▸ **TASK STATEMENT**
Lines before the one containing "order number: 77739235 -> 77732935" are left out; return that line and all lines after it, exactly, through the end of the records below.

▸ **AVAILABLE RECORDS**

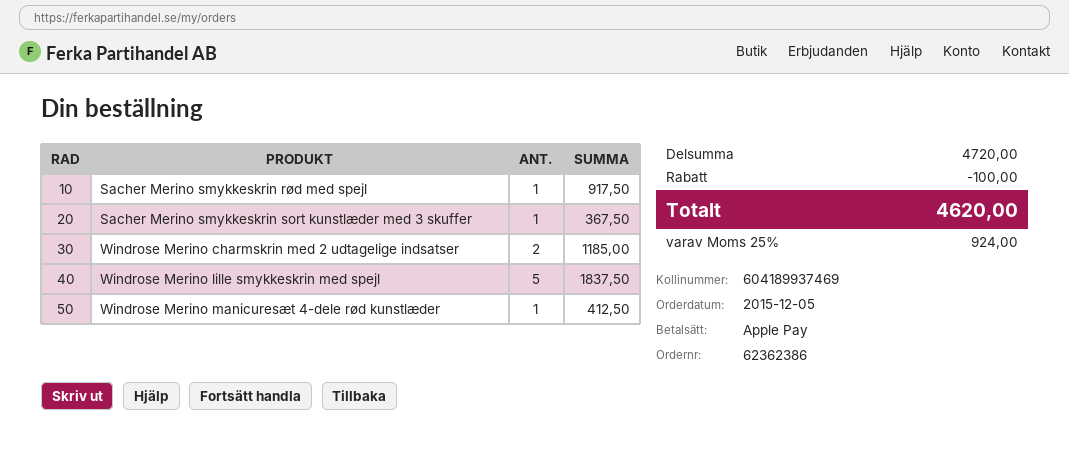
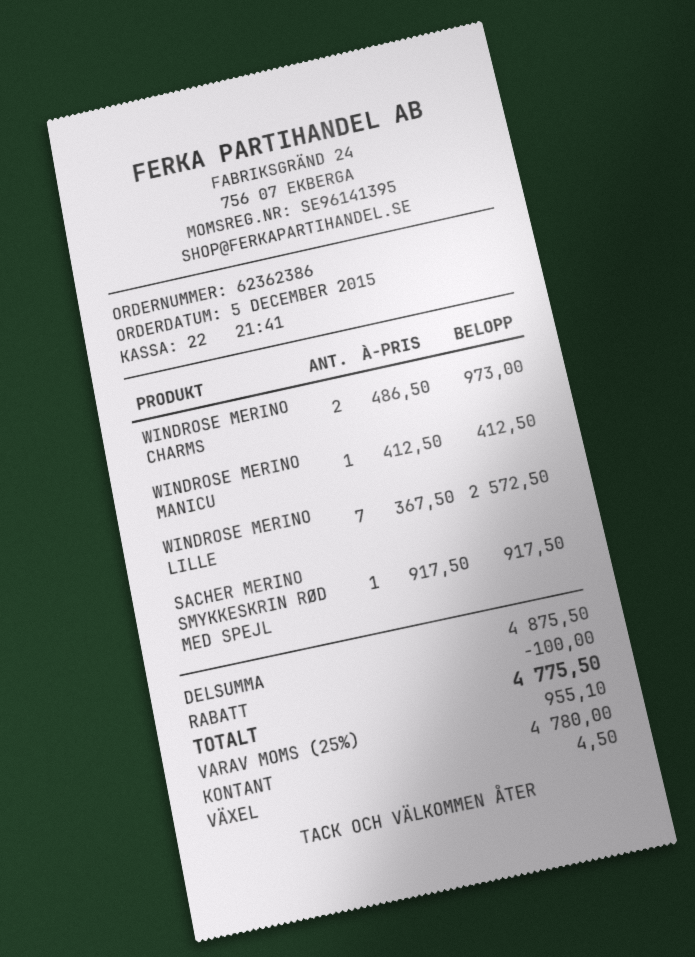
payment method: Apple Pay -> cash
Sacher Merino smykkeskrin sort kunstlæder med 3 skuffer: 1 for 367.50 -> none
Windrose Merino charmskrin med 2 udtagelige indsatser: 2 for 1185.00 -> 2 for 973.00
Windrose Merino lille smykkeskrin med spejl: 5 for 1837.50 -> 7 for 2572.50
subtotal: 4720.00 -> 4875.50
tax: 25% = 924.00 -> 25% = 955.10
total: 4620.00 -> 4775.50

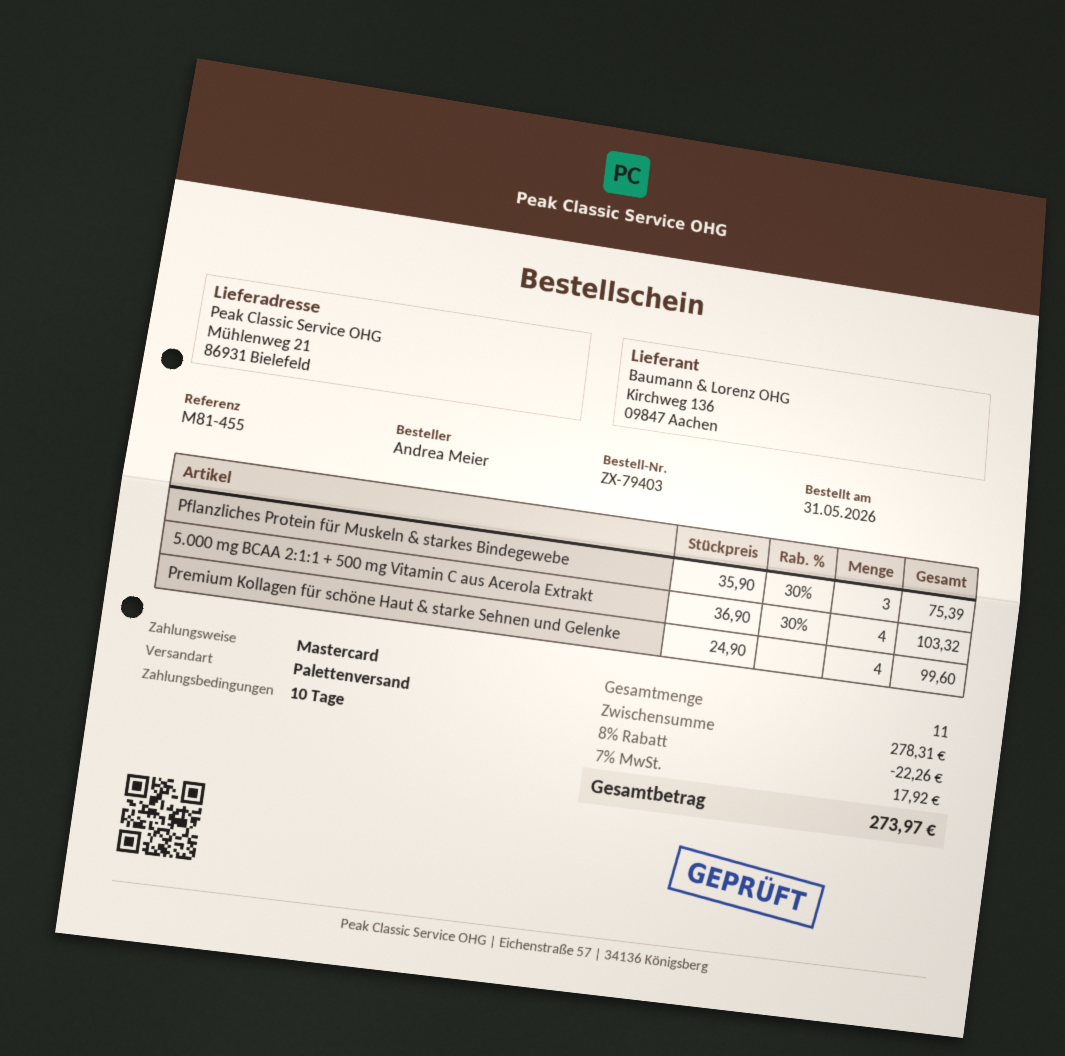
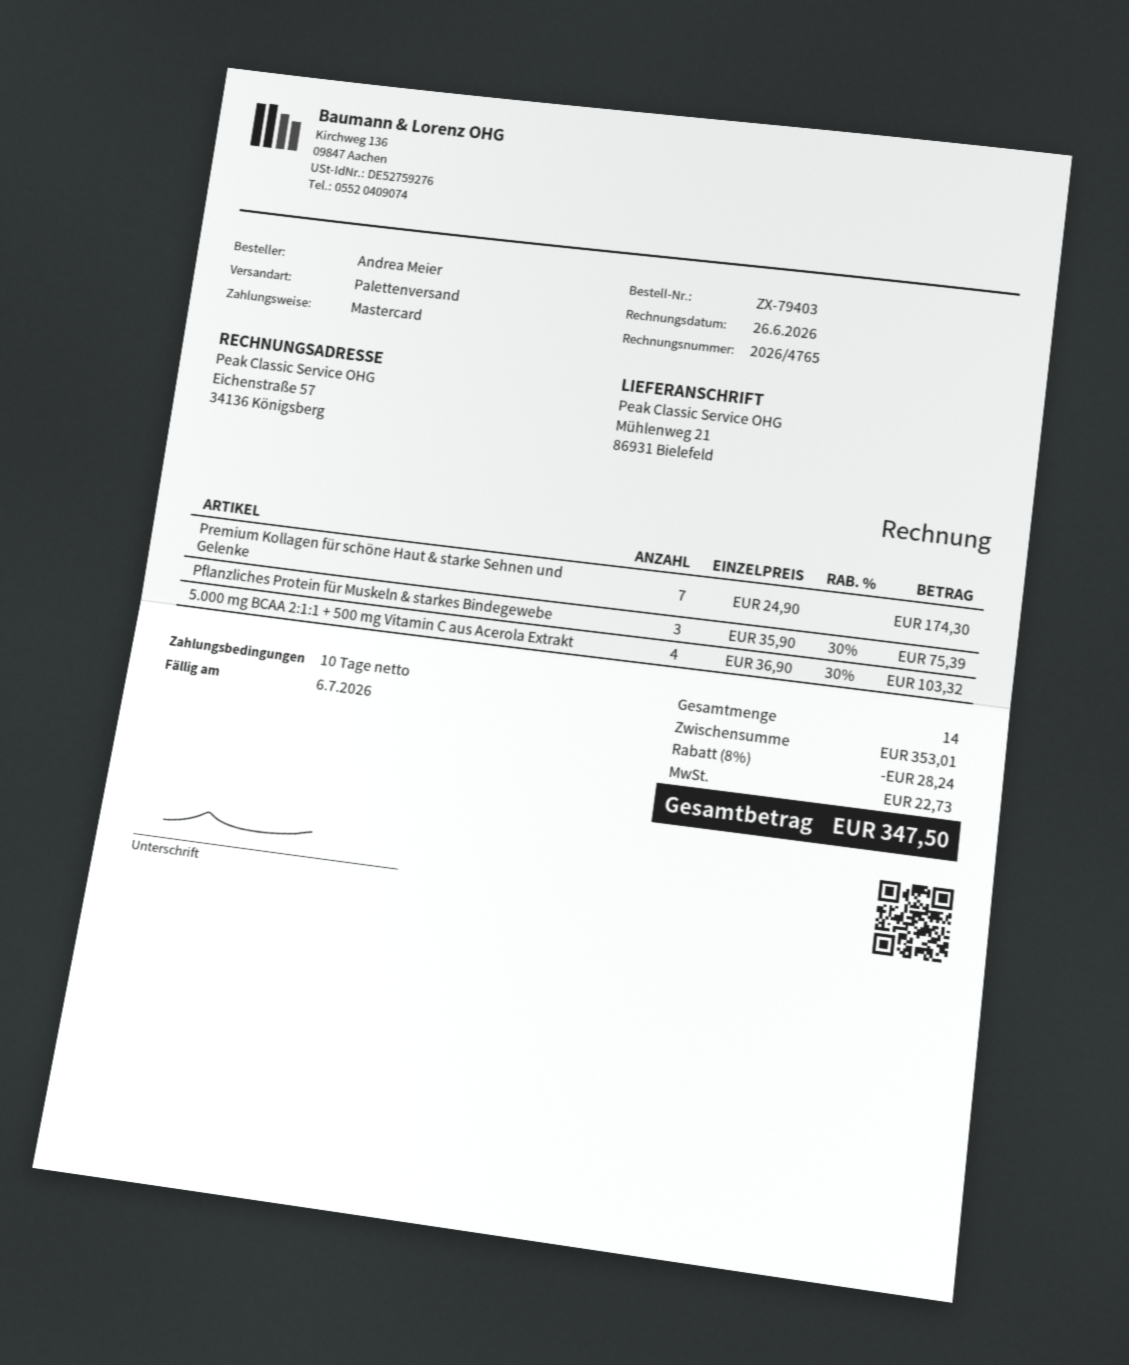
Premium Kollagen für schöne Haut & starke Sehnen und Gelenke: 4 x 24.90 = 99.60 -> 7 x 24.90 = 174.30
total quantity: 11 -> 14
subtotal: 278.31 -> 353.01
discount: 8% = 22.26 -> 8% = 28.24
tax: 17.92 -> 22.73
total: 273.97 -> 347.50

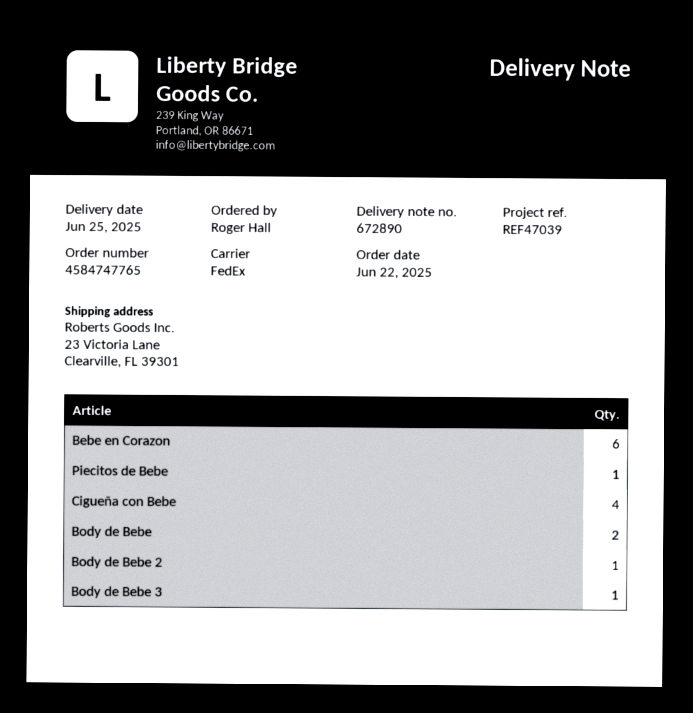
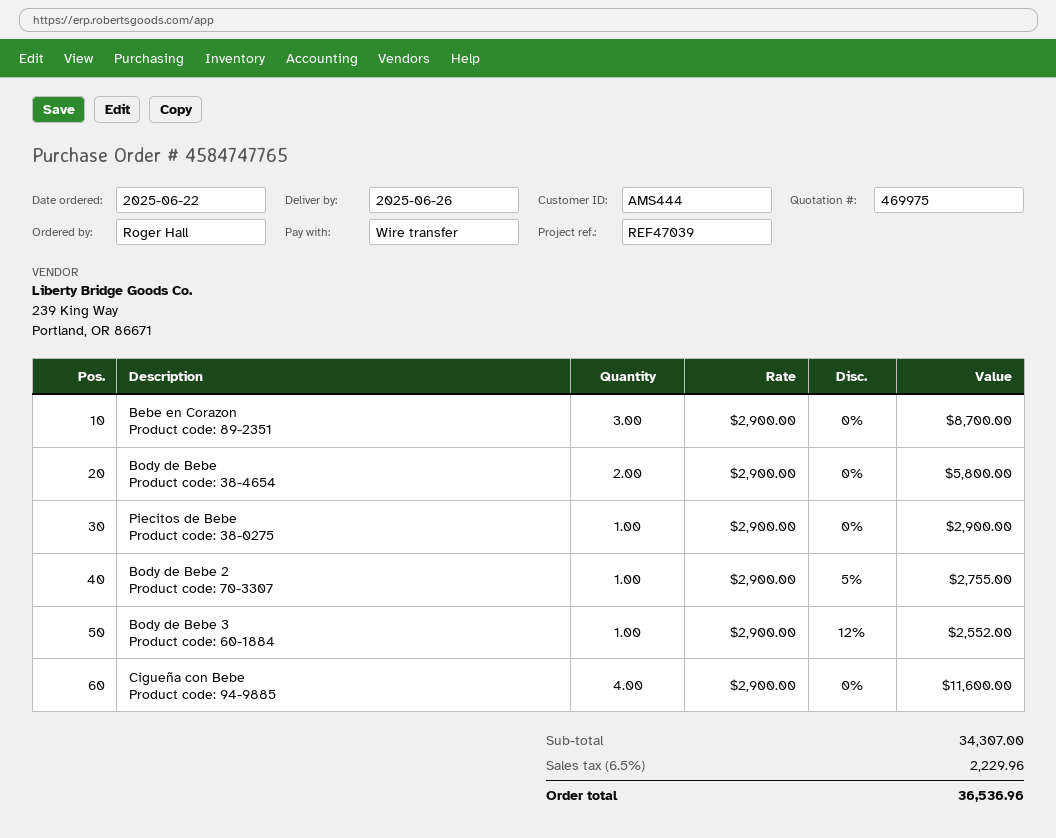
delivery date: 2025-06-25 -> 2025-06-26
Bebe en Corazon: 6 -> 3

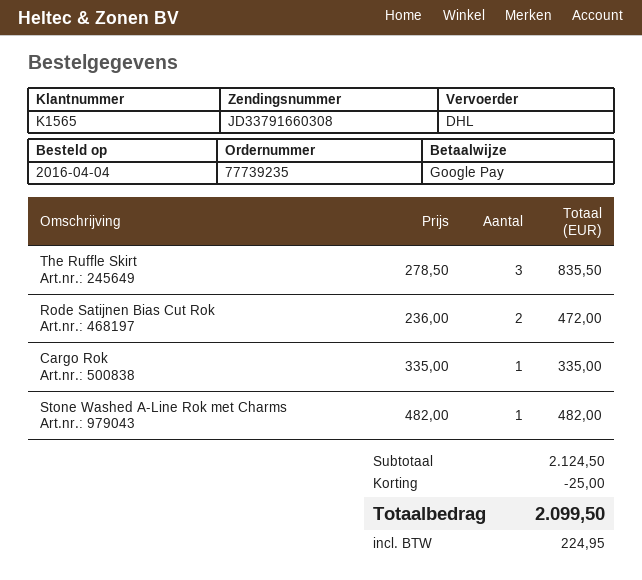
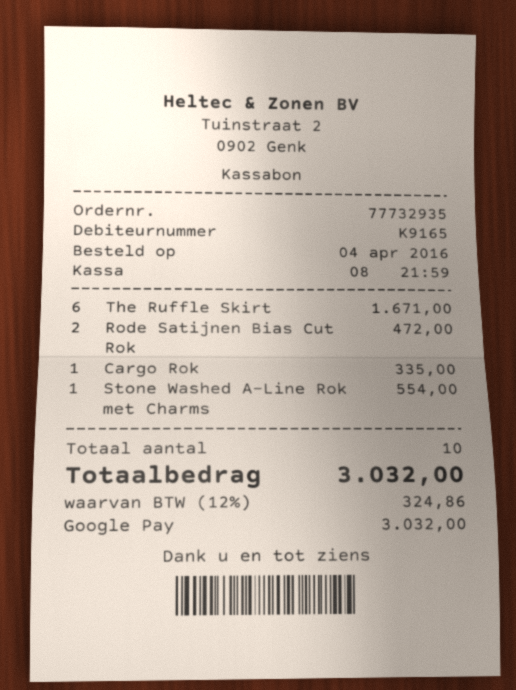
order number: 77739235 -> 77732935
customer number: K1565 -> K9165
The Ruffle Skirt: 3 for 835.50 -> 6 for 1671.00
Stone Washed A-Line Rok met Charms: 1 for 482.00 -> 1 for 554.00
discount: 25.00 -> none
tax: 224.95 -> 324.86
total: 2099.50 -> 3032.00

▸ **RESPONSE BELOW**
order number: 77739235 -> 77732935
customer number: K1565 -> K9165
The Ruffle Skirt: 3 for 835.50 -> 6 for 1671.00
Stone Washed A-Line Rok met Charms: 1 for 482.00 -> 1 for 554.00
discount: 25.00 -> none
tax: 224.95 -> 324.86
total: 2099.50 -> 3032.00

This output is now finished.